Before-and-after change data
• • • • • • •

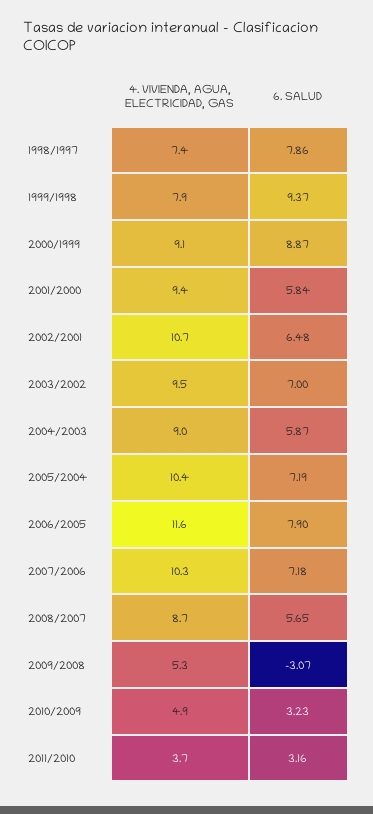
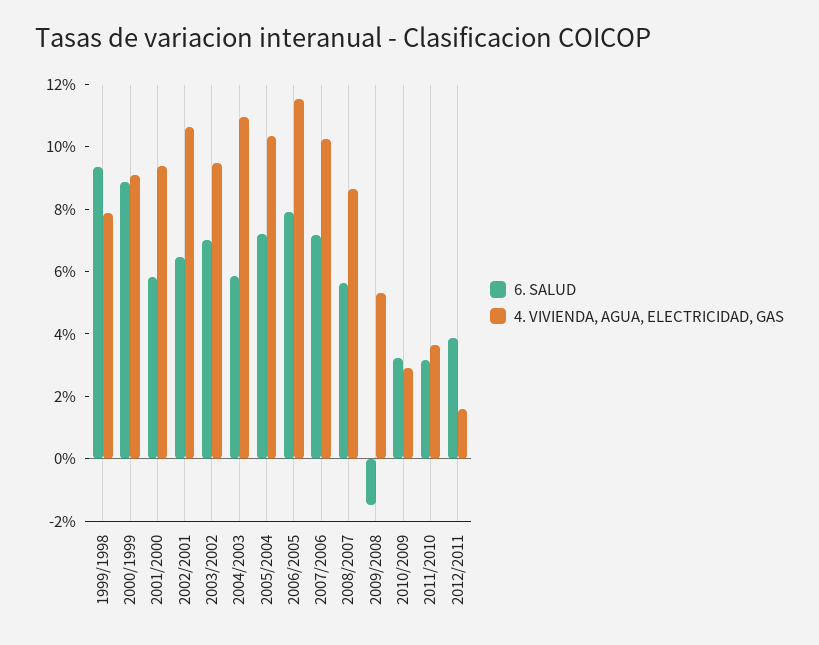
4. VIVIENDA, AGUA, ELECTRICIDAD, GAS, 1998/1997: 7.4 -> none
6. SALUD, 1998/1997: 7.86 -> none
4. VIVIENDA, AGUA, ELECTRICIDAD, GAS, 2004/2003: 9 -> 11
6. SALUD, 2009/2008: -3.07 -> -1.5
4. VIVIENDA, AGUA, ELECTRICIDAD, GAS, 2010/2009: 4.9 -> 3
6. SALUD, 2012/2011: none -> 4
4. VIVIENDA, AGUA, ELECTRICIDAD, GAS, 2012/2011: none -> 1.5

• • • • • • •

## ASSIGNMENT
Copy nothing except the lines from the one with "4. VIVIENDA, AGUA, ELECTRICIDAD, GAS, 2010/2009: 4.9" through the end of the records; keep each exactly as it appears, first and last included.

## RESPONSE TO THIS TASK
4. VIVIENDA, AGUA, ELECTRICIDAD, GAS, 2010/2009: 4.9 -> 3
6. SALUD, 2012/2011: none -> 4
4. VIVIENDA, AGUA, ELECTRICIDAD, GAS, 2012/2011: none -> 1.5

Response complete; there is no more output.